• Information
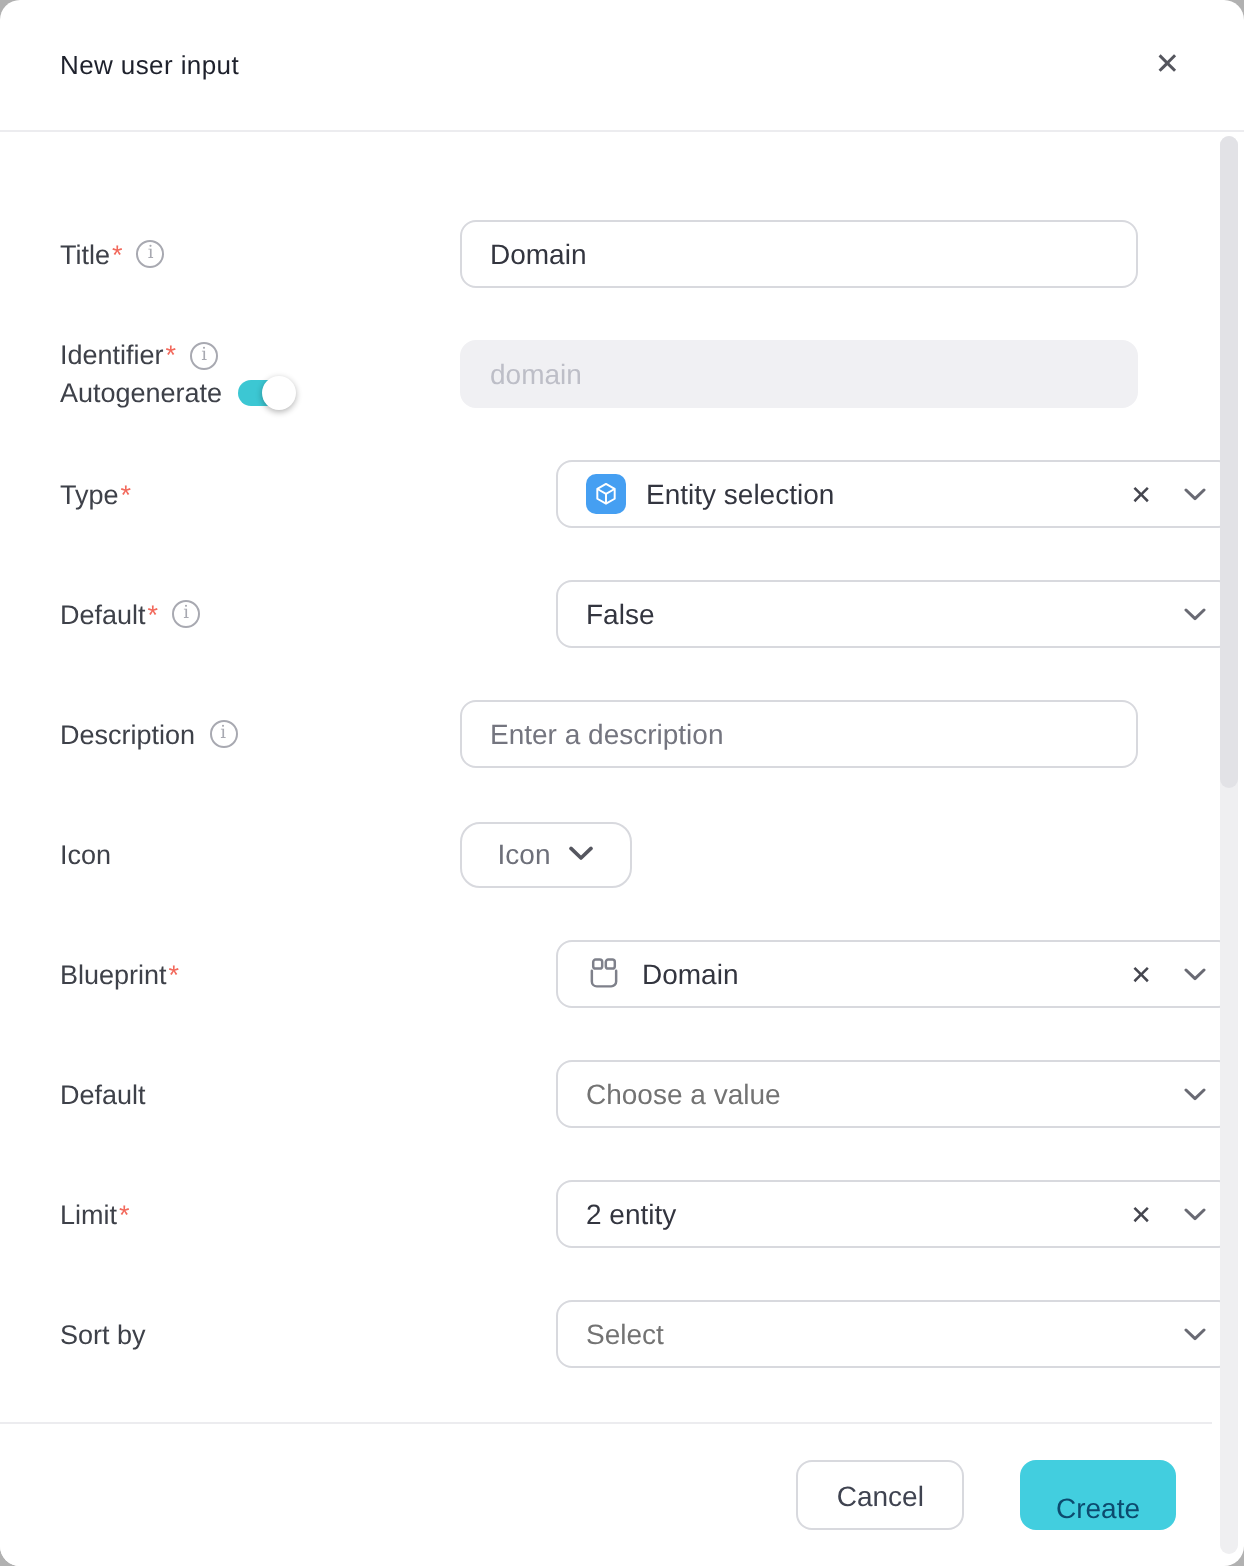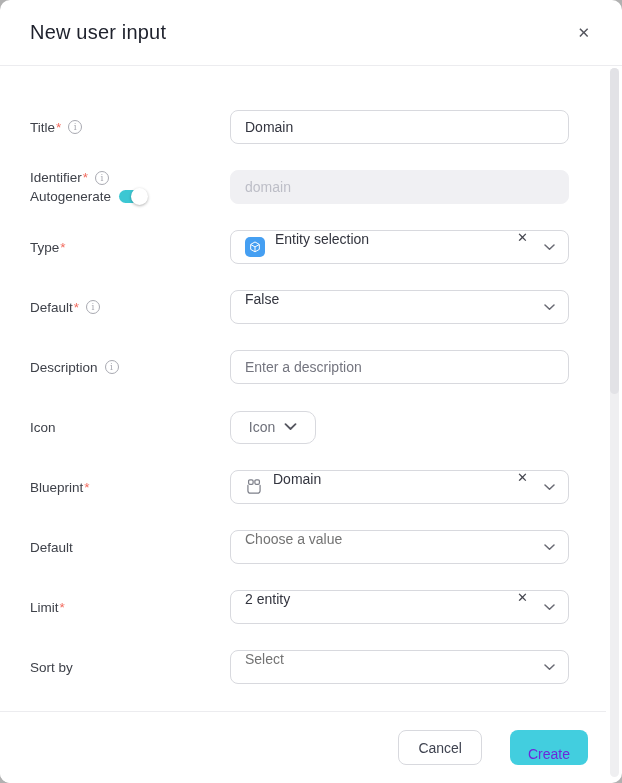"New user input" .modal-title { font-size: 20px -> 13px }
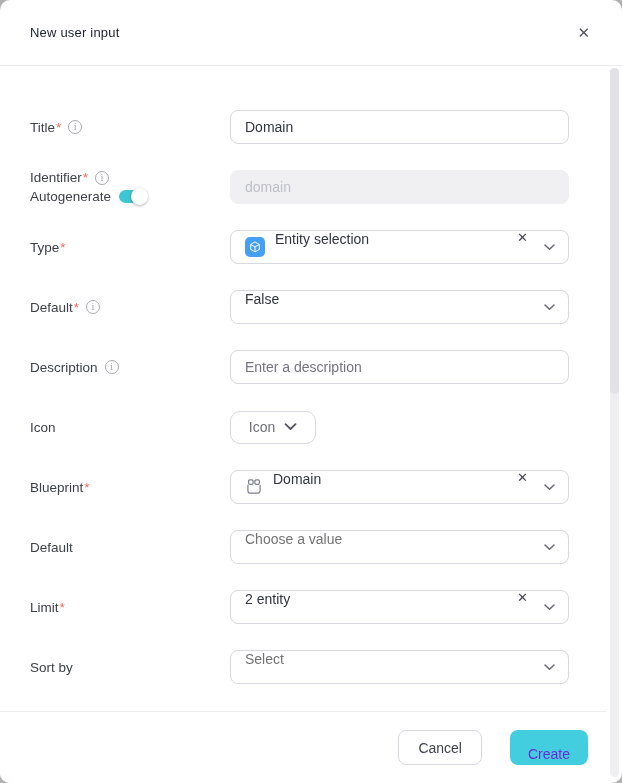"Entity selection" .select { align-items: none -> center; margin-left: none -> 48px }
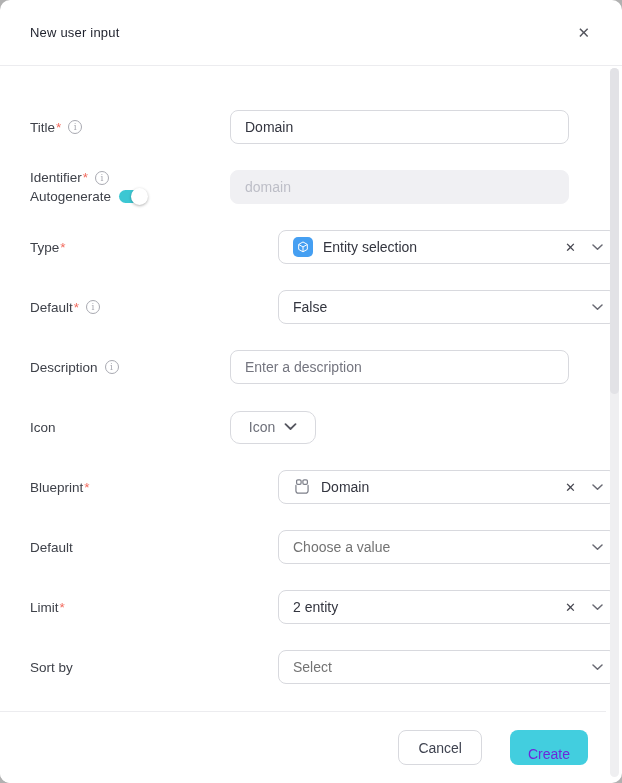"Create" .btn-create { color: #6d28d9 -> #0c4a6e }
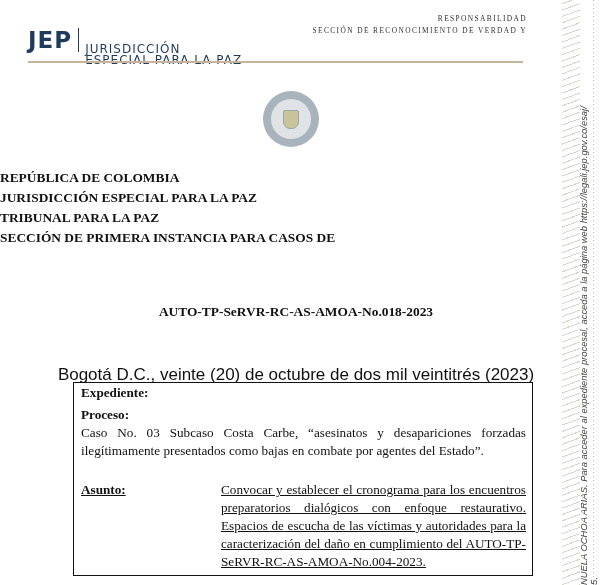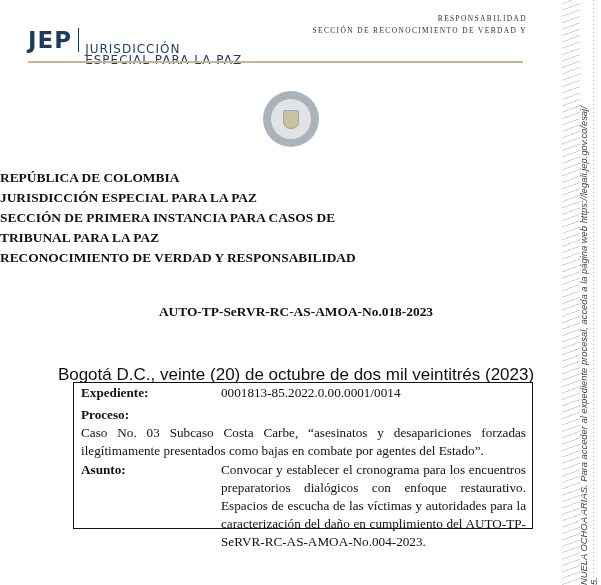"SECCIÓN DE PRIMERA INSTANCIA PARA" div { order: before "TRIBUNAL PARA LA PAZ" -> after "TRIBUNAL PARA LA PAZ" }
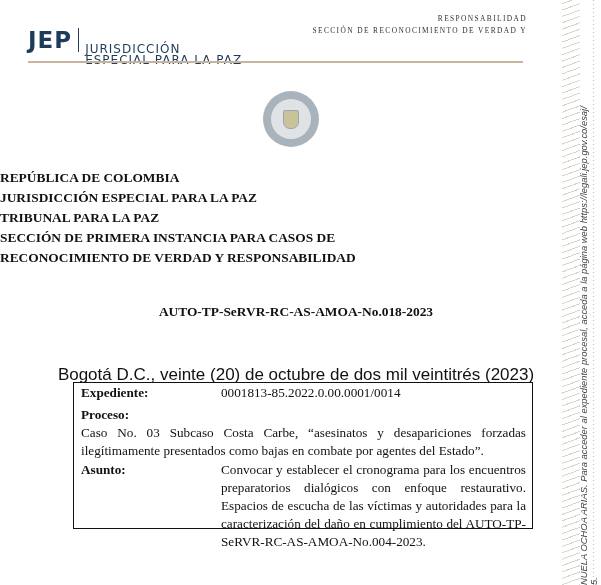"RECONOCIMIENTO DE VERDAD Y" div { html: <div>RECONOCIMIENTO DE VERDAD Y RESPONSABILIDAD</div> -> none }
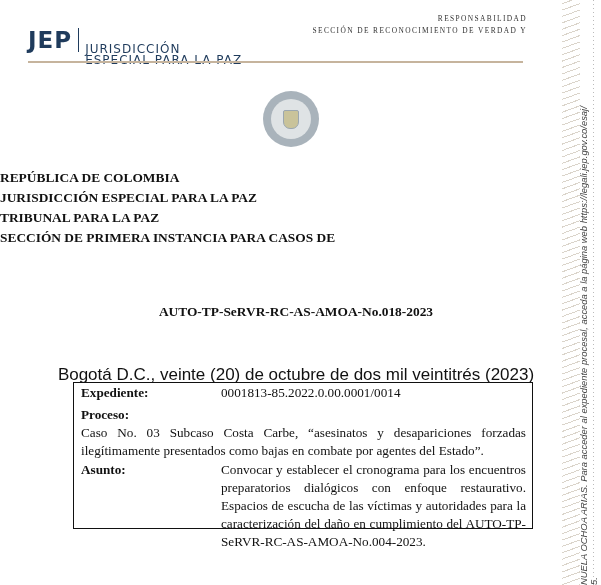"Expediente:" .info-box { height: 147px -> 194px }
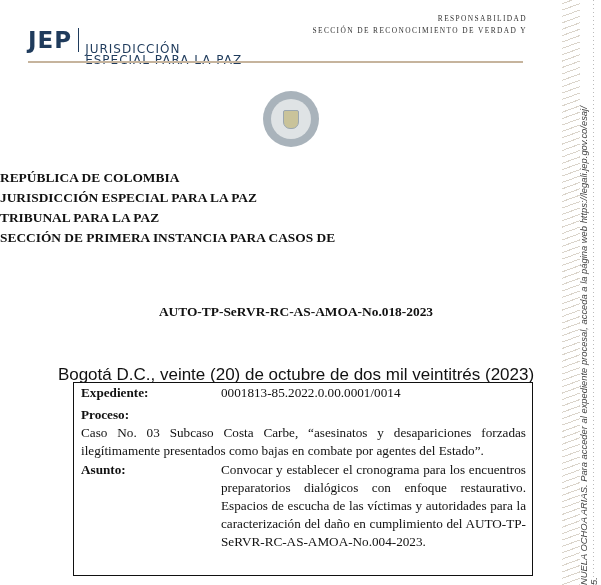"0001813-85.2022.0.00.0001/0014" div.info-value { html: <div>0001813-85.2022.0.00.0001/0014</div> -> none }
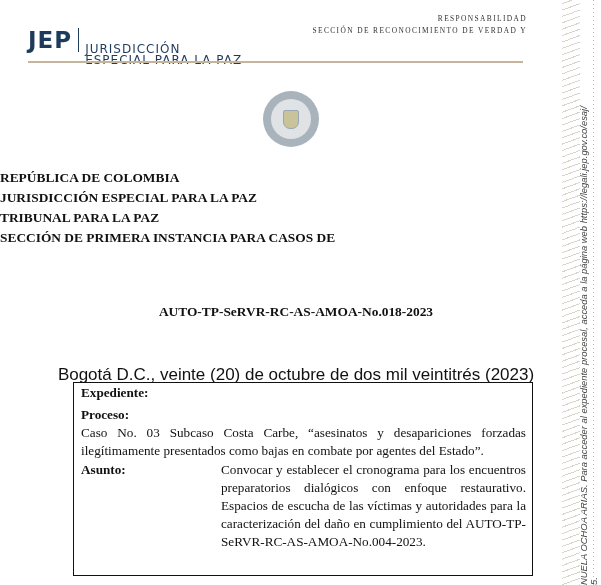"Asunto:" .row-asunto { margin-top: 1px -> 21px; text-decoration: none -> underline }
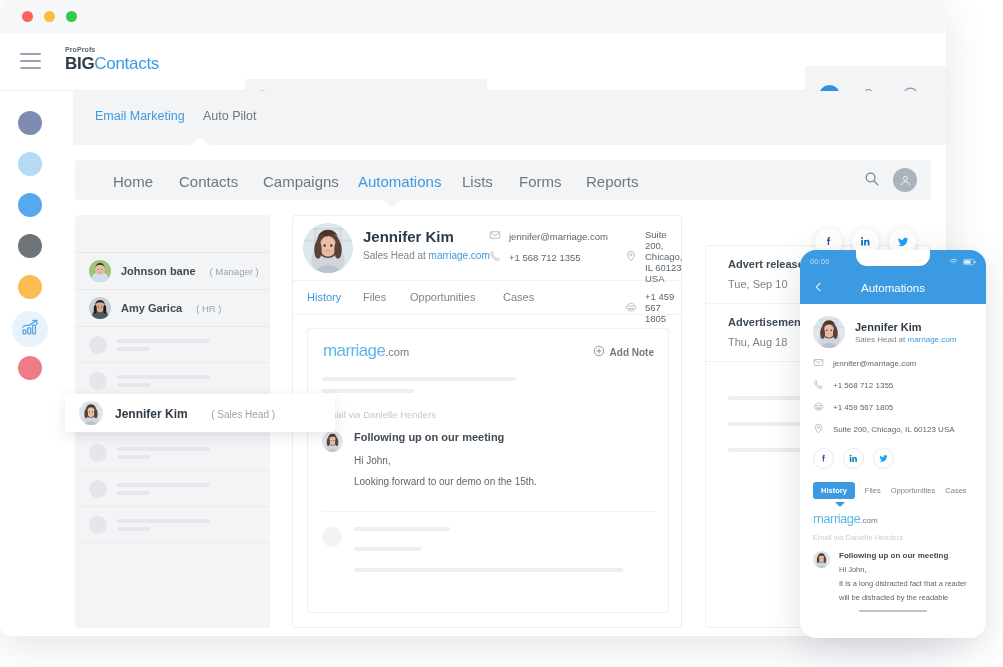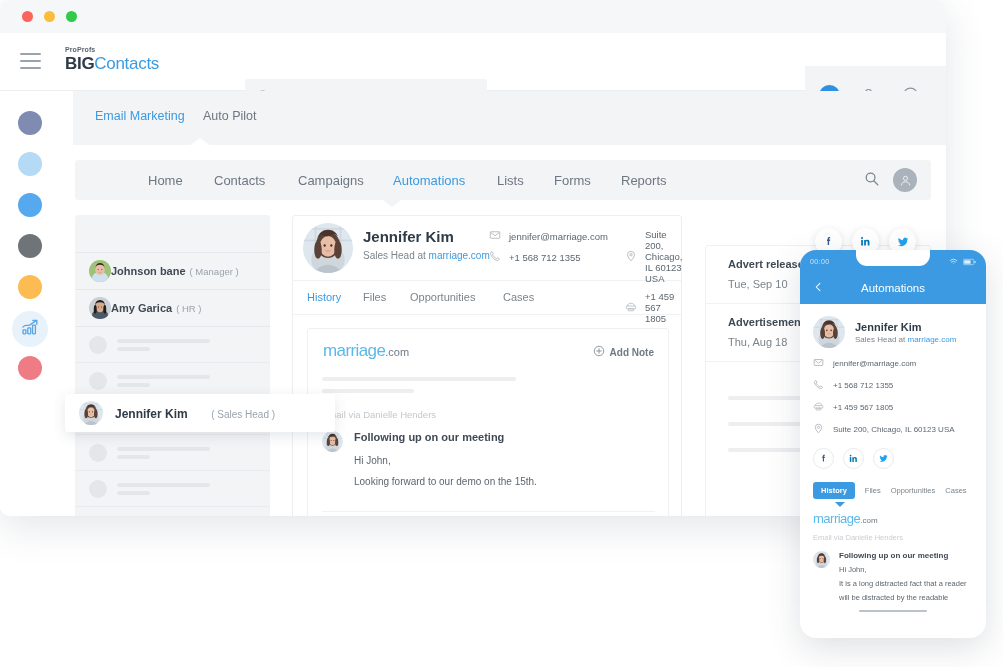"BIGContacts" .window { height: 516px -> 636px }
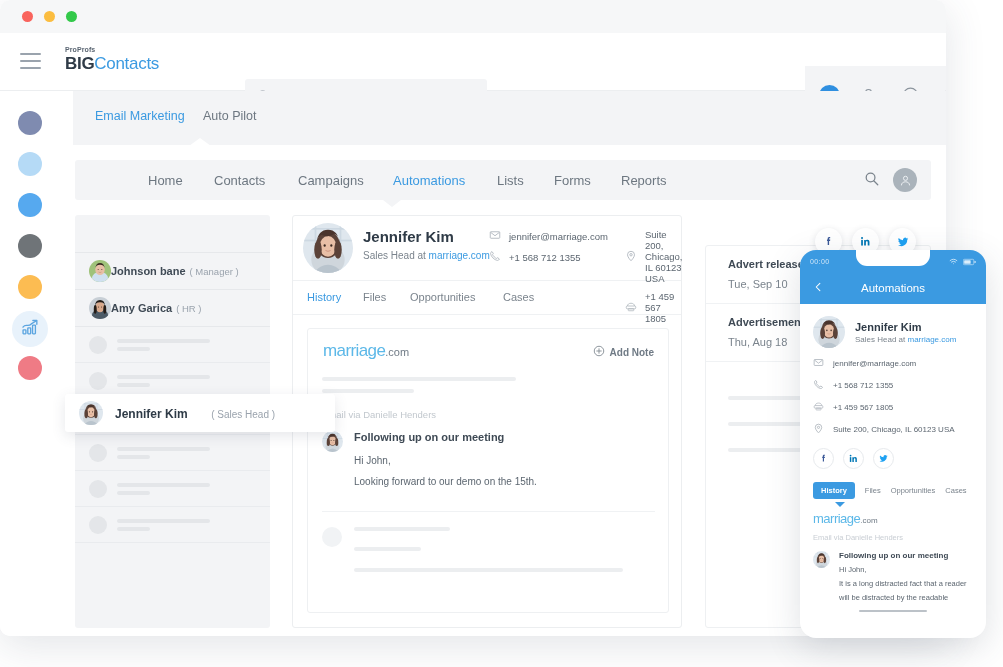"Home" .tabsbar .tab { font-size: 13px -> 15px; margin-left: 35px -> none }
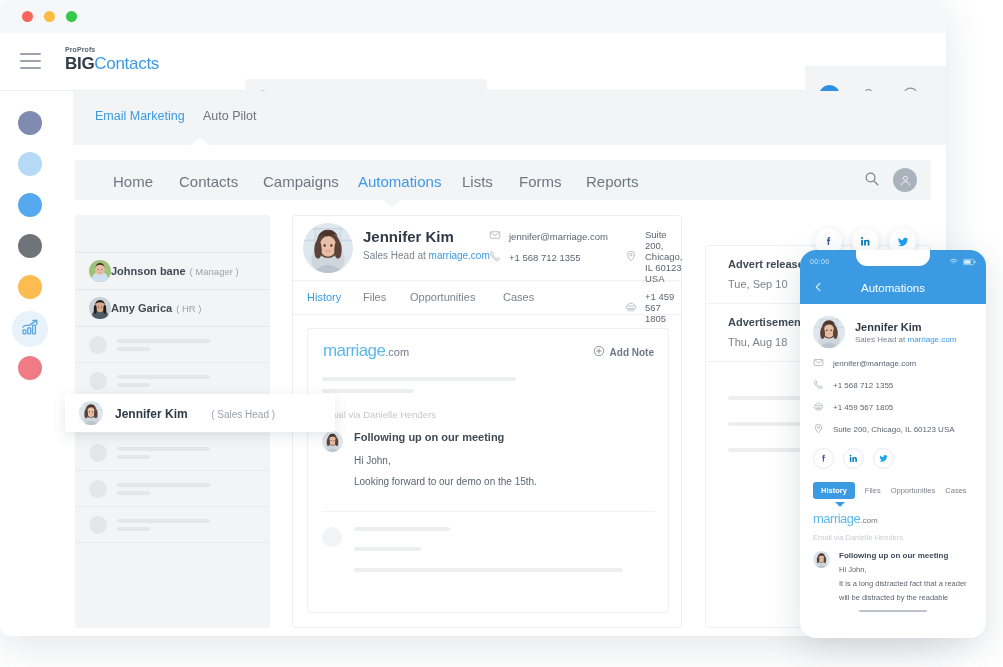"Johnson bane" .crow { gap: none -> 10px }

• Work required
The task calls for all records to be set down precisely, excluding any images.

• Written answer
"New user input" .modal-title { font-size: 20px -> 13px }
"Entity selection" .select { align-items: none -> center; margin-left: none -> 48px }
"Create" .btn-create { color: #6d28d9 -> #0c4a6e }
"SECCIÓN DE PRIMERA INSTANCIA PARA" div { order: before "TRIBUNAL PARA LA PAZ" -> after "TRIBUNAL PARA LA PAZ" }
"RECONOCIMIENTO DE VERDAD Y" div { html: <div>RECONOCIMIENTO DE VERDAD Y RESPONSABILIDAD</div> -> none }
"Expediente:" .info-box { height: 147px -> 194px }
"0001813-85.2022.0.00.0001/0014" div.info-value { html: <div>0001813-85.2022.0.00.0001/0014</div> -> none }
"Asunto:" .row-asunto { margin-top: 1px -> 21px; text-decoration: none -> underline }
"BIGContacts" .window { height: 516px -> 636px }
"Home" .tabsbar .tab { font-size: 13px -> 15px; margin-left: 35px -> none }
"Johnson bane" .crow { gap: none -> 10px }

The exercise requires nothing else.